Additionally, the site would require substantial modification to support a sustainable population. According to the Service's own report, designation of the site could cost the landowners nearly $34 million in lost development value. Weyerhaeuser sued the Fish and Wildlife Service over the designation, arguing, among other things, that the site could not be critical habitat because the frog, which did not exist at the site, could not survive there without the site's being transformed from a closed canopy timber plantation to an open canopy, longleaf pine forest. In other words, their land could not be critical habitat for the frog because it was not habitat at all.

In a unanimous 8 to 0 decision in 2018, the Supreme Court agreed. It said the ESA ``does not authorize the Secretary to designate an area as critical habitat unless it is also habitat for the species.''

Now, the problem is that the term ``habitat'' itself is not defined within the Endangered Species Act. Prompted by that unanimous Weyerhaeuser Supreme Court case, the U.S. Fish and Wildlife Service finalized a rule in 2020 that defined the word ``habitat'' for the purposes of designating ``critical habitat'' under the ESA.

The definition is simple: Habitat is an area that ``currently or periodically contains the resources and conditions necessary to support one or more life process of a species.''

It seems pretty reasonable.

In 2022, the Biden administration caved to radical groups that wanted to return to free-for-all designations and finalized a rule to rescind this very reasonable, commonsense definition.

So we are now operating under an ad hoc system that creates decreased property values and predatory legal challenges for American families and businesses. In fact, it incentivizes landowners to make sure that their land could never be habitat for threatened or endangered species.

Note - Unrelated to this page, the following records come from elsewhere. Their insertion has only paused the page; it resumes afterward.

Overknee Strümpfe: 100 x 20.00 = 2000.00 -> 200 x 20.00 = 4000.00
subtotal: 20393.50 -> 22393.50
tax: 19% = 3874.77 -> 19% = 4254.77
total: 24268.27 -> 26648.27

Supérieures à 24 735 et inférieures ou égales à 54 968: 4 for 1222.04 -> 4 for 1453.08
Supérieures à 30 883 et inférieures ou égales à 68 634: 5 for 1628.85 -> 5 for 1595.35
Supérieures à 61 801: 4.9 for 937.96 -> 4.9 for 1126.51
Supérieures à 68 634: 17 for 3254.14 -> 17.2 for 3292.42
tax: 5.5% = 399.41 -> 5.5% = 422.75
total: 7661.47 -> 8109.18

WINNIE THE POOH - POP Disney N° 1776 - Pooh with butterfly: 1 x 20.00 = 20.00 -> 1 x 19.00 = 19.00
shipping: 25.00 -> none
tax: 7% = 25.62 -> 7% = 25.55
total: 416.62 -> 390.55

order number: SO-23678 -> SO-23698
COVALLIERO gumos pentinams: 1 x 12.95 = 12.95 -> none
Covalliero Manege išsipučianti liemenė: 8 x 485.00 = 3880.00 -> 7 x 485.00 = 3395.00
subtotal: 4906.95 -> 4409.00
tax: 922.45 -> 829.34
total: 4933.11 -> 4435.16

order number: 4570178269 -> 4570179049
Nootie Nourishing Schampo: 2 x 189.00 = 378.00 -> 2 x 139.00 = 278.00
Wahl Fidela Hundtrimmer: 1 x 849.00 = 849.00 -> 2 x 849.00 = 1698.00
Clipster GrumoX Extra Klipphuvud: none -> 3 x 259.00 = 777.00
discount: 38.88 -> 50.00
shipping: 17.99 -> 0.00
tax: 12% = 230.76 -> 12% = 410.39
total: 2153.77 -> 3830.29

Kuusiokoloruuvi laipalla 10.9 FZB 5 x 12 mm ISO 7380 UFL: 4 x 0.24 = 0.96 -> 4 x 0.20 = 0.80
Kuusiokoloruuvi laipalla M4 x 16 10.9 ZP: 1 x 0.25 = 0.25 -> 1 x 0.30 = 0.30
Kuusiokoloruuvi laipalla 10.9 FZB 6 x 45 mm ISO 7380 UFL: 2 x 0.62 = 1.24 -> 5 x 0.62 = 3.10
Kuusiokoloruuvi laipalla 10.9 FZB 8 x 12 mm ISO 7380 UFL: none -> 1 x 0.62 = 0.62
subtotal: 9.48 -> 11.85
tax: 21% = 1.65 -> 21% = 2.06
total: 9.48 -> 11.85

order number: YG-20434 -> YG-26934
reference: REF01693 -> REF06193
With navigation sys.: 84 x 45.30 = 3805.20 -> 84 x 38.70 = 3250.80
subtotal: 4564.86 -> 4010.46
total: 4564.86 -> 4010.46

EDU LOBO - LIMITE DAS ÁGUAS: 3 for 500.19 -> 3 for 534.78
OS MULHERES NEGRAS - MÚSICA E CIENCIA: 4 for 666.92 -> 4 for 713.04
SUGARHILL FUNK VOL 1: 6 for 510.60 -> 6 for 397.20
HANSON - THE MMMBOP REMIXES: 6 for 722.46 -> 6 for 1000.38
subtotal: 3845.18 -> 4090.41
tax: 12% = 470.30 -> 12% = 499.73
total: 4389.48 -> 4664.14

With the Trump-era rule rescinded, there is no regulation to bind Federal Agencies in determining the habitat of an endangered species from which critical habitat can be designated. Without the certainty of what ``habitat'' actually means, the development of any type can be blocked, including necessary infrastructure projects that the majority of this body recently spent hundreds of billions of taxpayer dollars to support.

It is for this reason that a huge group of outside groups endorsed this resolution, including the American Road & Transportation Builders Association, the American Farm Bureau, the National Water Resources Association, the National Association of Counties, the Public Lands Council, the National Association of Home Builders, and many others.

In closing, the only way to recover endangered species is to enlist the help of private landowners in our efforts. Overly broad critical habitat designations do just the opposite. My friends across the aisle have argued these designations are necessary for species recovery. The facts simply don't back this up. Among the 60 species still listed from the ESA because of recovery as of July 2020, 51 of them never even had critical habitat designations.

By lowering private landowner opposition to conservation efforts, which will happen if we pass this rule, our Nation can help recover threatened and endangered species while simultaneously supporting our private landowners and public land users in their worthy goals of providing food, energy, jobs, and homes necessary for the survival of our own species.

I urge my colleagues to vote yes in support of this resolution.